How Ascertainable Standards Appear in a Trust
Here’s a typical clause you might find in a trust document:
“The trustee may distribute to or for the benefit of the beneficiary such amounts of income or principal as the trustee deems necessary for the beneficiary’s health, education, maintenance, and support.”
By including this language, the trust ensures that:
- The trustee has guidance and discretion.
- The trust assets stay out of the trustee-beneficiary’s estate.
- The trust receives favorable treatment under IRS rules.
- The trustee is protected from liability if they follow the standard in good faith.
Ascertainable Standards vs. Discretionary Trusts
While a HEMS standard provides structured discretion, some trusts grant trustees complete discretion to make or withhold distributions. These are known as discretionary trusts. In such trusts, the trustee has broad power to decide what’s appropriate.
Though discretionary trusts offer strong creditor protection, they come with trade-offs:
- A trustee-beneficiary with complete discretion could trigger estate tax inclusion.
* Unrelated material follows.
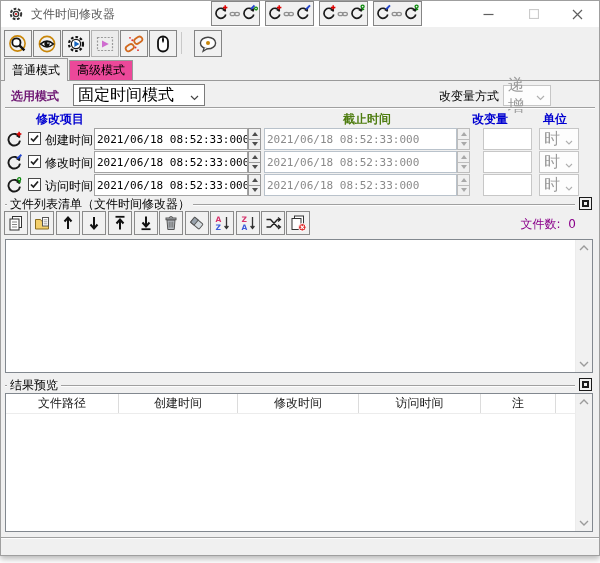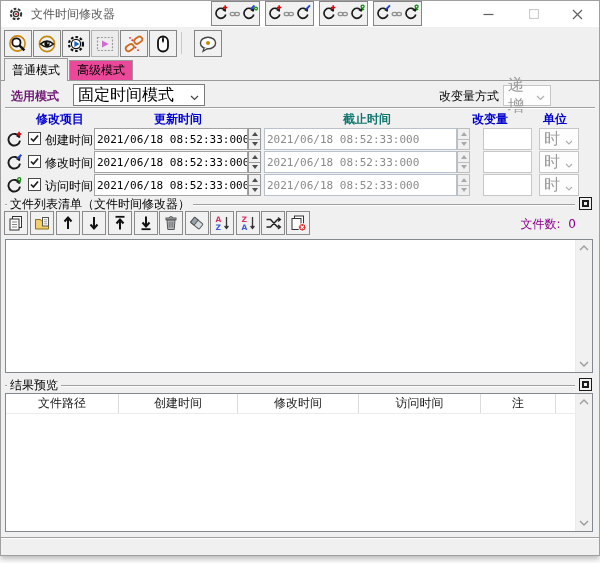"更新时间" div.hdr { html: <div>更新时间</div> -> none }
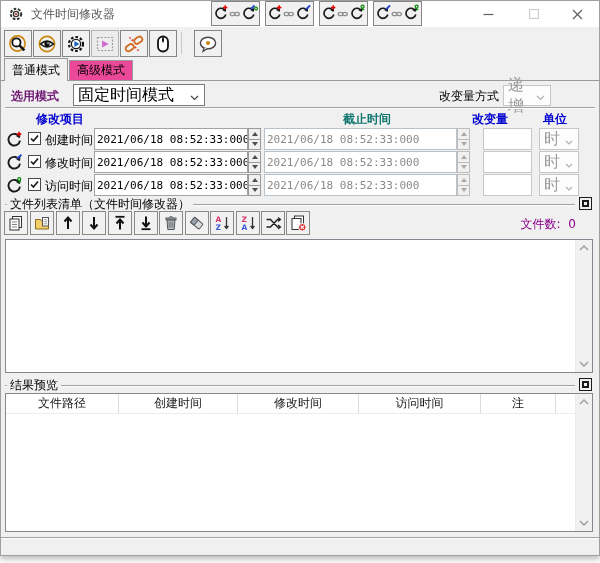"截止时间" div.hdr { color: #0f766e -> #4d7c0f }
- Courts may have difficulty enforcing the trust if disputes arise, since “pure discretion” lacks objective standards.
By contrast, HEMS standards strike a balance—offering enough flexibility to address beneficiaries’ real needs while retaining key legal protections.
Practical Considerations for Grantors and Trustees
If you’re creating a trust:
Be Clear: Use specific, recognizable standards like HEMS to guide trustees.
Choose Trustees Wisely: If a trustee is also a beneficiary, limit their power to distribute funds to themselves under the HEMS standard to avoid estate tax exposure.
Review State Law: While HEMS is recognized federally, creditor protection and tax treatment can vary by jurisdiction.
If you’re serving as a trustee:
Document Decisions: Always keep records showing how a distribution request was evaluated under the HEMS criteria.
Stay Within Bounds: Even if a request seems reasonable, if it falls outside the HEMS standard (e.g., gifts to friends or extravagant vacations), it may not be allowed.
Consult a Professional: When in doubt, get legal or tax advice before approving major distributions.
Conclusion
Ascertainable standards are one of the cornerstones of thoughtful trust design. They provide clear, tax-compliant guidelines for how and when trust funds can be used, especially when beneficiaries also serve as trustees. By limiting distributions to health, education, maintenance, and support, a trust can achieve critical goals: asset protection, tax minimization, and administrative clarity.
While HEMS language may seem like a small detail, its implications are significant. Whether you're planning your estate or serving as a trustee, understanding and properly applying ascertainable standards can make all the difference in preserving wealth and ensuring a smooth trust administration.